┌────────

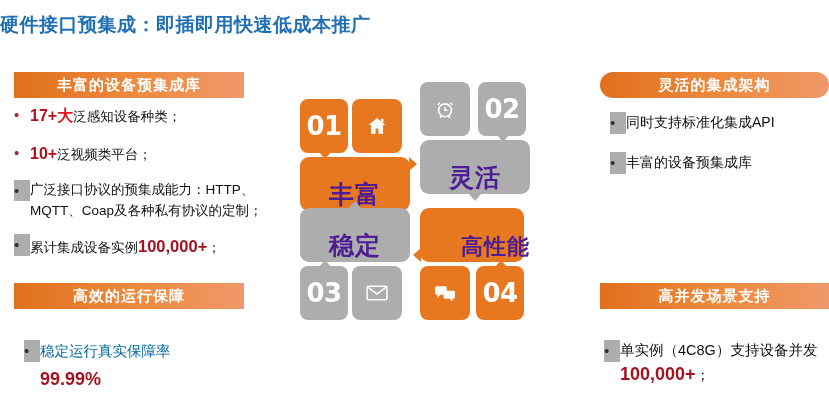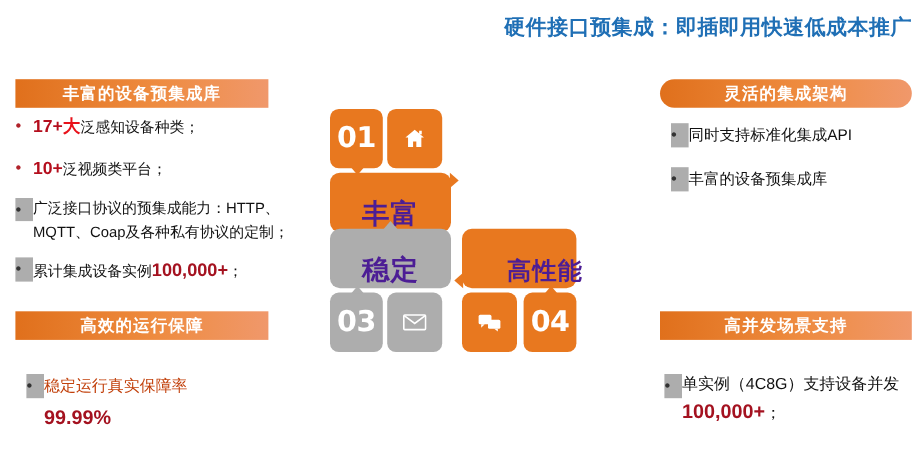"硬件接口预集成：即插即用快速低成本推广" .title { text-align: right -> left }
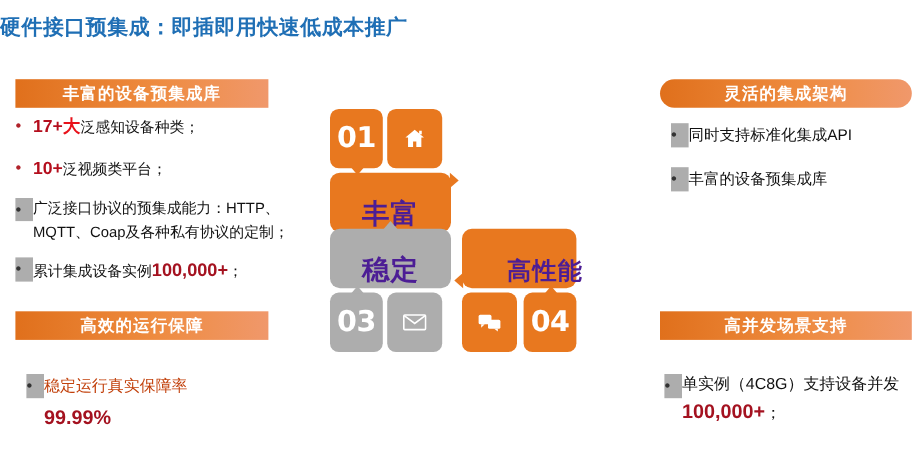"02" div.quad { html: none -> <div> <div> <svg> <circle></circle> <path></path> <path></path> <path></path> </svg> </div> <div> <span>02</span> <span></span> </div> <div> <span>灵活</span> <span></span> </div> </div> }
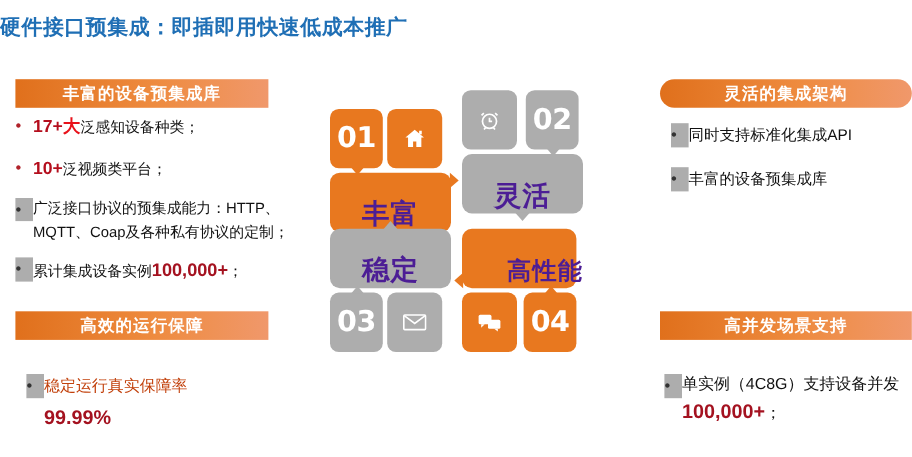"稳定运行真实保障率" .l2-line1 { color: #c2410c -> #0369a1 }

└────────
┌────────

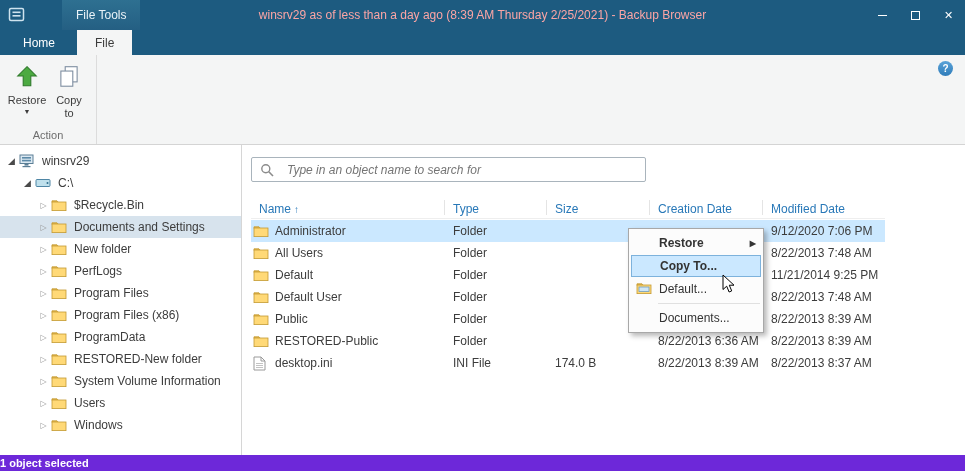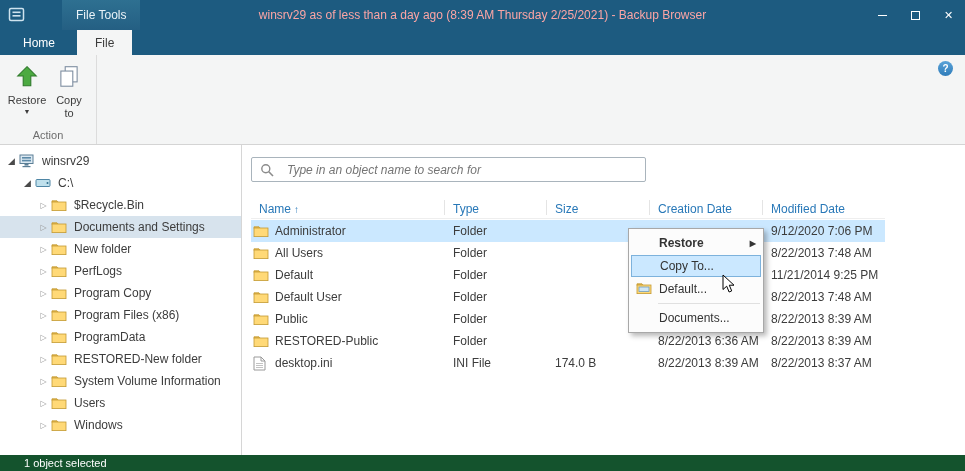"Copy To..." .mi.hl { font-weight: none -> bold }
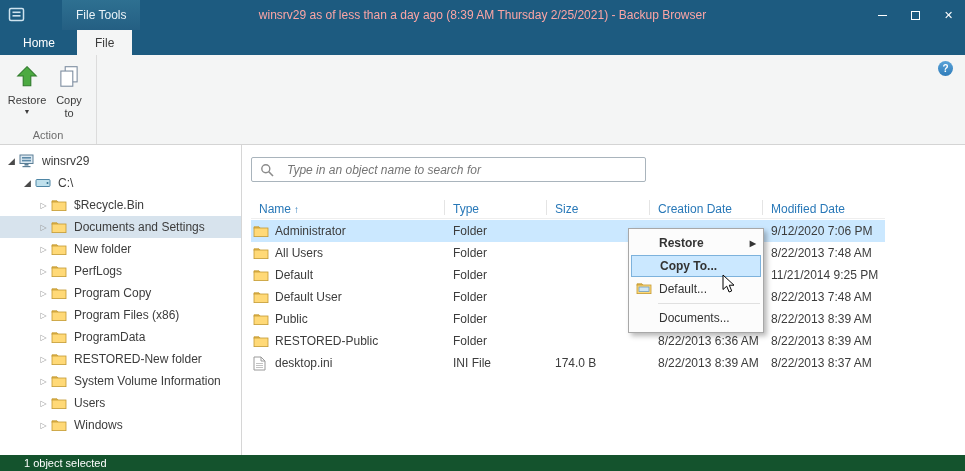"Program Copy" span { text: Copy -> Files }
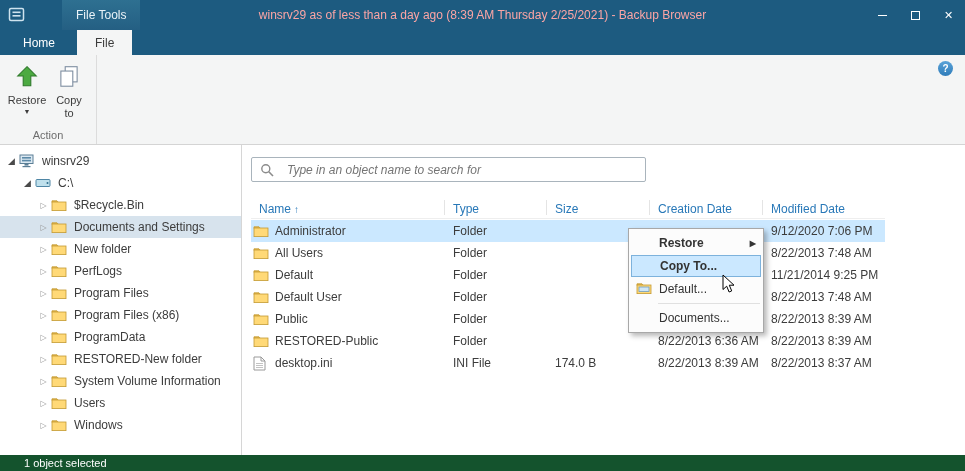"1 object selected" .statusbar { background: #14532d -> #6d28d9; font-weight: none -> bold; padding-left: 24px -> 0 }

└────────

**Exercise:** Output exactly the lines above, beginning at the one with "text-align: right ->" and stopping after the one with "color: #c2410c ->". Pictures are to be omitted.

**Response for this exercise:**
"硬件接口预集成：即插即用快速低成本推广" .title { text-align: right -> left }
"02" div.quad { html: none -> <div> <div> <svg> <circle></circle> <path></path> <path></path> <path></path> </svg> </div> <div> <span>02</span> <span></span> </div> <div> <span>灵活</span> <span></span> </div> </div> }
"稳定运行真实保障率" .l2-line1 { color: #c2410c -> #0369a1 }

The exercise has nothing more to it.